We Know Where You Live, Finborough Theatre
Monday 3rd August 2015
I live in Brixton, south London. As in many parts of the metropolis that were once scorned as ghettos, or dumps, this is now a very desirable borough. So gradually all the signs of urban gentrification have become visible: property renovation, city centre regeneration, farmers markets, pop ups and fairs. Flowers now bloom on window sills. And, as the influx of young middle-class professionals increases, house prices soar. I well remember the day when a local resident told me that a house in the street next to ours was now worth a million puonds. So, when I heard that this new play by Steven Hevey, a playwright on attachment at the Finborough, is about gentrification I immediately wanted to see it. Originally done as a staged reading during this venue’s Vibrant festival of new writing in 2013, We Know Where You Live certainly proves that he can write good dialogue.
The story starts well. An estate agent is showing a twentysomething professional couple — Ben and Asma — around a small flat in a rundown area. He talks the language of the salesman: this location, he claims, is “beyond urban”. It’s a “vibrant hybrid environment”. These synonyms for a poverty-stricken area give the scene a satirical feel. As does the mention of a “cheeky little market” nearby. Never mind, the rent is £1200 a month, and Ben and Asma soon move in.
Part of a new wave of gentrifiers, they soon meet Mary, the leader of the local community association, and two working-class residents who are also volunteers on this body, Keith and Roy. Keith is a member of what, according to the media, is a problematic minority: the white working class. Certainly he is unemployed, resentful and aggressive; he supports West Ham and takes pot shots at foxes with an airgun. Roy is a complete contrast: he is black, used to work for the Council and has been a lifelong union member. Just don’t get him started on the subject of Margaret Thatcher.
But while Mary (and with less enthusiasm Keith and Roy) support the Council in its plan to build a new shopping centre, Ben — who works as an intern for a trendy architect — opposes the plan. When he sees that some old Victorian cottages face demolition to make way for the new development, he campaigns to preserve them.

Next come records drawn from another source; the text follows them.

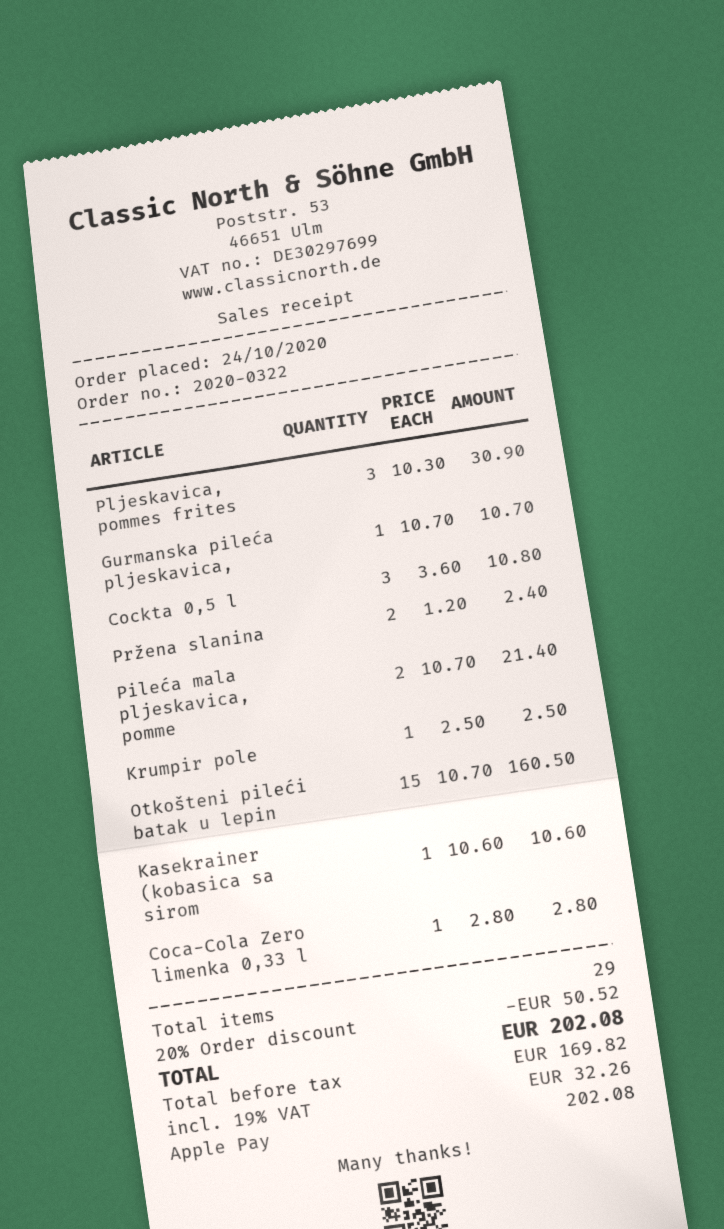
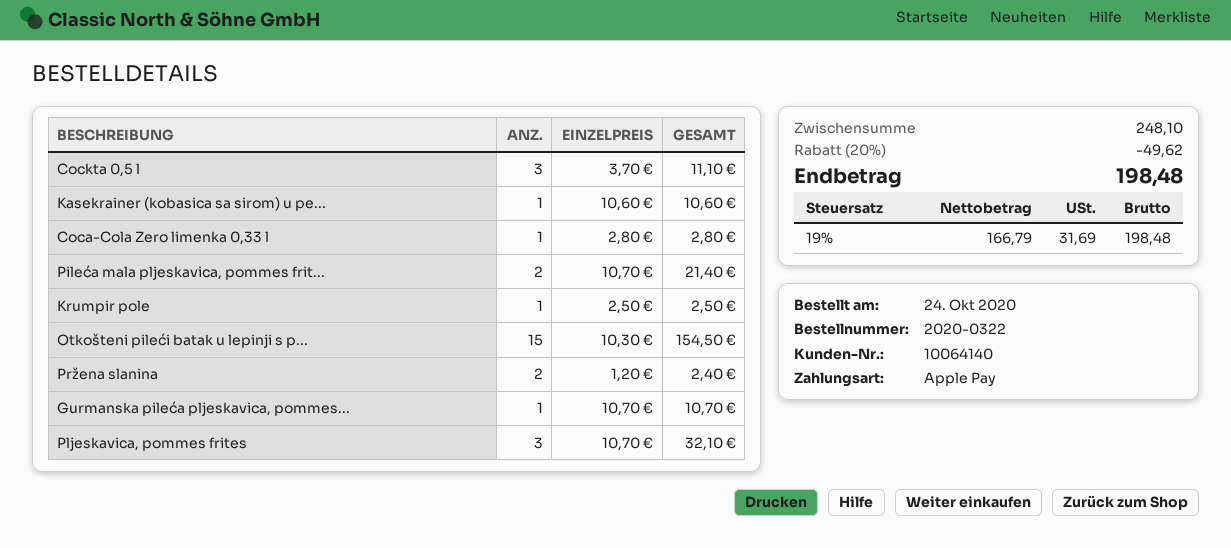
Pljeskavica, pommes frites: 3 x 10.30 = 30.90 -> 3 x 10.70 = 32.10
Cockta 0,5 l: 3 x 3.60 = 10.80 -> 3 x 3.70 = 11.10
Otkošteni pileći batak u lepin: 15 x 10.70 = 160.50 -> 15 x 10.30 = 154.50
discount: 20% = 50.52 -> 20% = 49.62
net: 169.82 -> 166.79
tax: 19% = 32.26 -> 19% = 31.69
total: 202.08 -> 198.48

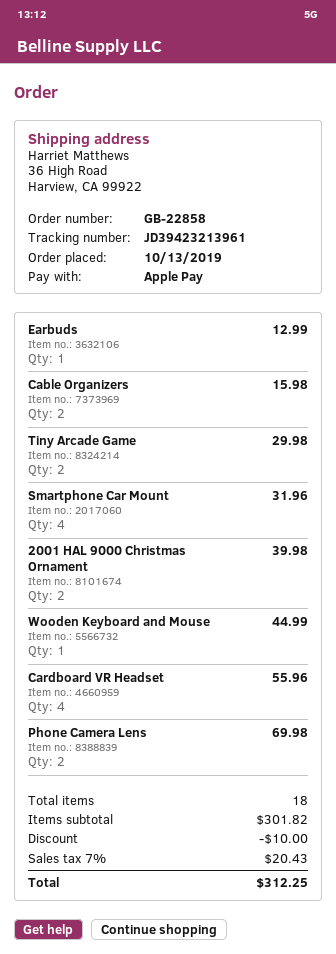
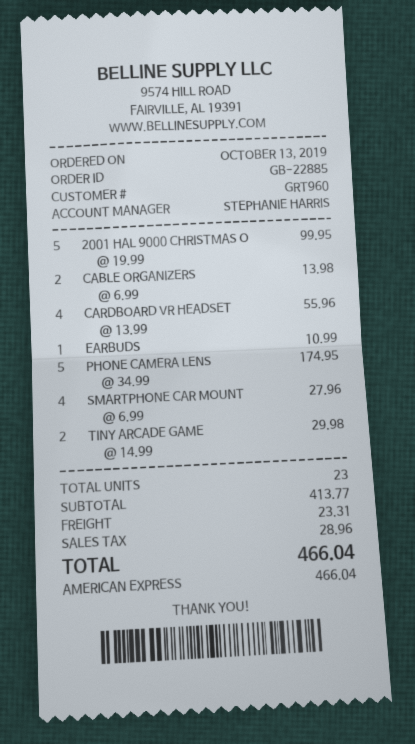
order number: GB-22858 -> GB-22885
payment method: Apple Pay -> American Express
Earbuds: 1 for 12.99 -> 1 for 10.99
Cable Organizers: 2 for 15.98 -> 2 for 13.98
Smartphone Car Mount: 4 for 31.96 -> 4 for 27.96
2001 HAL 9000 Christmas Ornament: 2 for 39.98 -> 5 for 99.95
Wooden Keyboard and Mouse: 1 for 44.99 -> none
Phone Camera Lens: 2 for 69.98 -> 5 for 174.95
total quantity: 18 -> 23
subtotal: 301.82 -> 413.77
discount: 10.00 -> none
shipping: none -> 23.31
tax: 20.43 -> 28.96
total: 312.25 -> 466.04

So the battle lines are drawn: the working class members of the local community want progress, modernity and change. The middle-class gentrifiers want heritage and historical conservation. On top of this, Ben and Asma find that their relationship comes under strain as he becomes more earnest in his campaigning and she discovers that he’s not much fun anymore.
Hevey writes in a lively way and his scenes have well-constructed conflicts, as well as buzzing with ideas about identity, city life and capitalism. Other issues include sexual harassment, homophobic abuse and random violence. Not to mention rising house prices and poor career prospects. But he packs such a lot into the 100 minutes of running time that the emotional intensity of the story is a bit too overheated and the play could have been improved with some contrasting, less clamorous scenes. In terms of symbolism, the recurring image of the urban fox — reminiscent of Chris Goode’s Men in the Cities — doesn’t quite work. Worst of all, the final scene feels redundant and awkward.
Still, there is much to enjoy in John Young’s sharply focused production, and the cheerful and committed acting does a lot to alleviate some of the more banal aspects of the situation. Matt Whitchurch and Ritu Arya are well matched as Ben and Asma, while Paddy Navin (Mary), Daniel York (Keith) and Gary Beadle (Roy) are very good as the locals. Ross Hatt plays several smaller roles, including the Estate Agent. This is an occasionally powerful piece from a writer who shows a great deal of promise.